Underwriters are responsible for deciding whether or not to accept applications for insurance cover – this is known as ‘risk’. Determining risk is a complex process and the job relies on sensible judgement and meticulous attention to detail. The underwriter must ensure that accurate quotes are produced that are competitive to the customer, yet profitable for the company. Underwriters may work in many areas but the work generally falls into the categories of life assurance, commercial insurance, general insurance and reinsurance.
Typical duties include:
examining insurance proposals
collecting background information and assessments of risk
analysing statistical data using specialist computer programmes
writing quotes and negotiating the terms with brokers and clients
deciding the wording of policies
preparing insurance policy terms and conditions
liaising with insurance brokers and customers.

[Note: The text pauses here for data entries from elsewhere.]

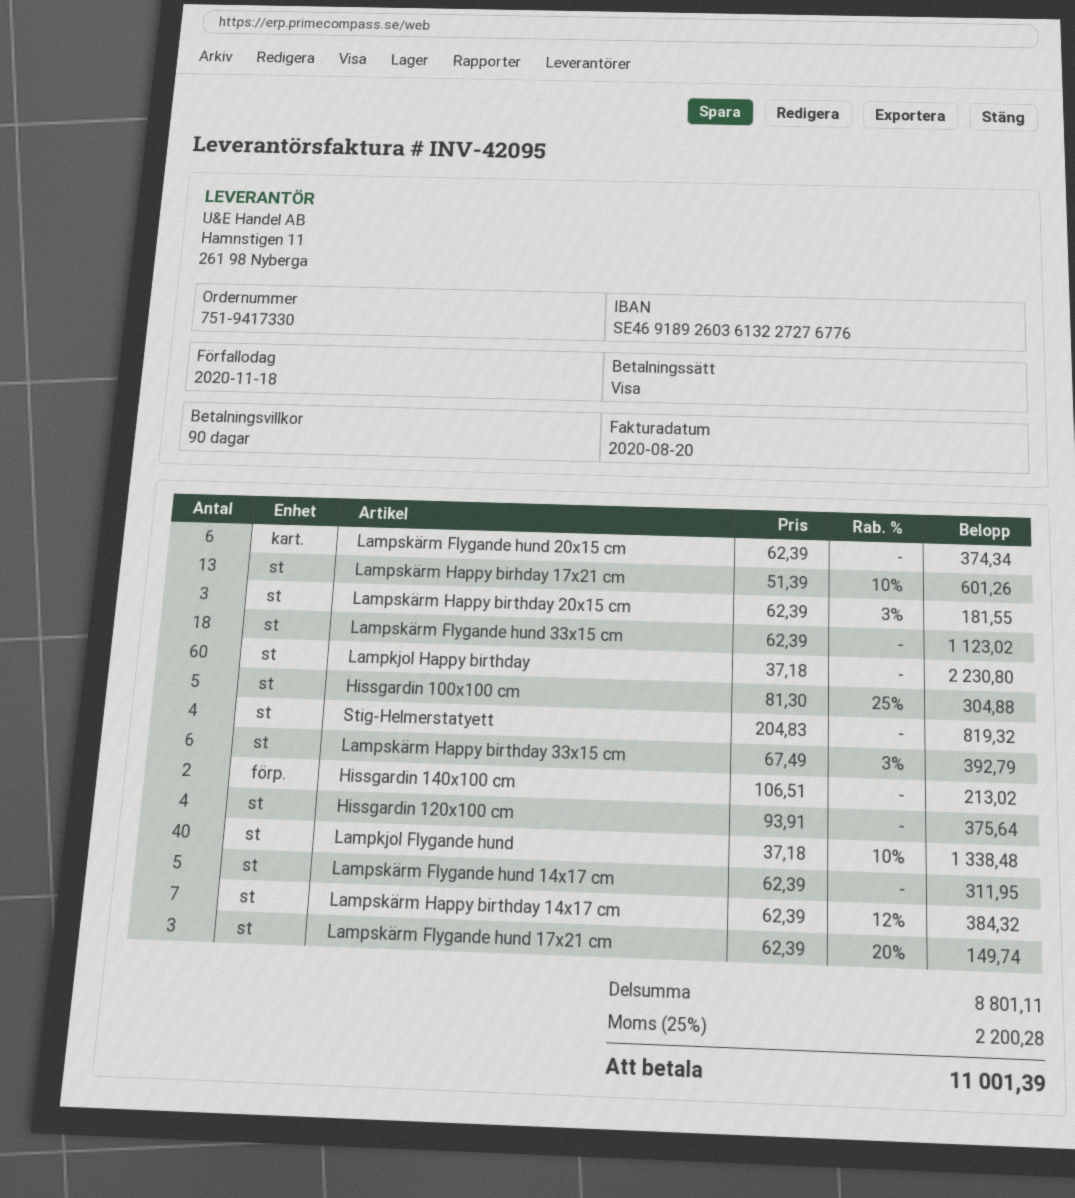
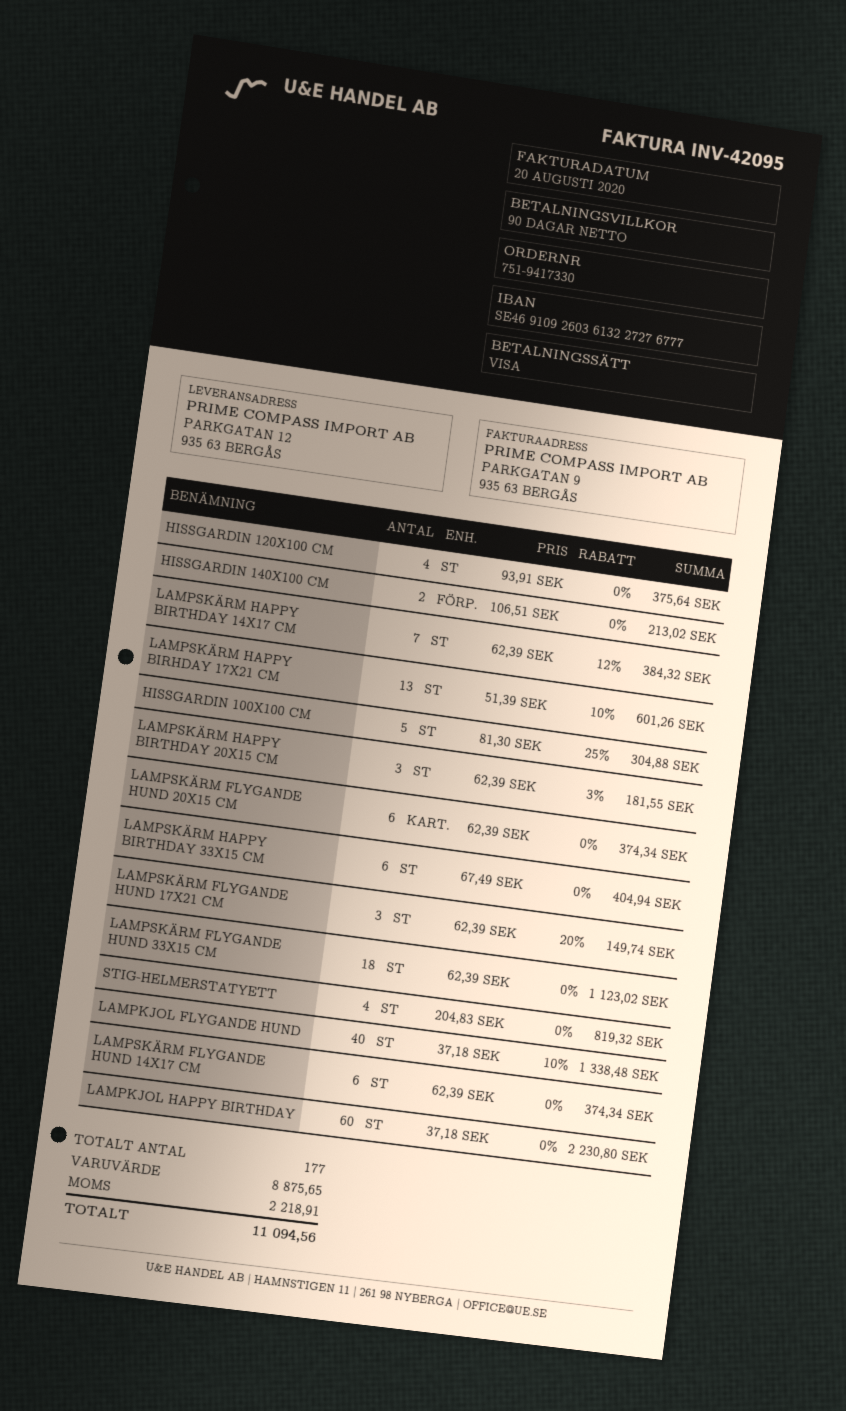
bank account: SE4691892603613227276776 -> SE4691092603613227276777
Lampskärm Happy birthday 33x15 cm: 6 x 67.49 - 3% = 392.79 -> 6 x 67.49 = 404.94
Lampskärm Flygande hund 14x17 cm: 5 x 62.39 = 311.95 -> 6 x 62.39 = 374.34
subtotal: 8801.11 -> 8875.65
tax: 2200.28 -> 2218.91
total: 11001.39 -> 11094.56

There are routes into an insurance underwriting career for both university graduates and school leavers. Graduates from any degree discipline can become underwriters, although some employers prefer a qualification in accounting, finance, economics, law, management or business studies. Specialist medical knowledge or a scientific, technical or engineering degree may be necessary for some vacancies, particularly those within life assurance. Relevant experience gained via vacation work and placements can be beneficial.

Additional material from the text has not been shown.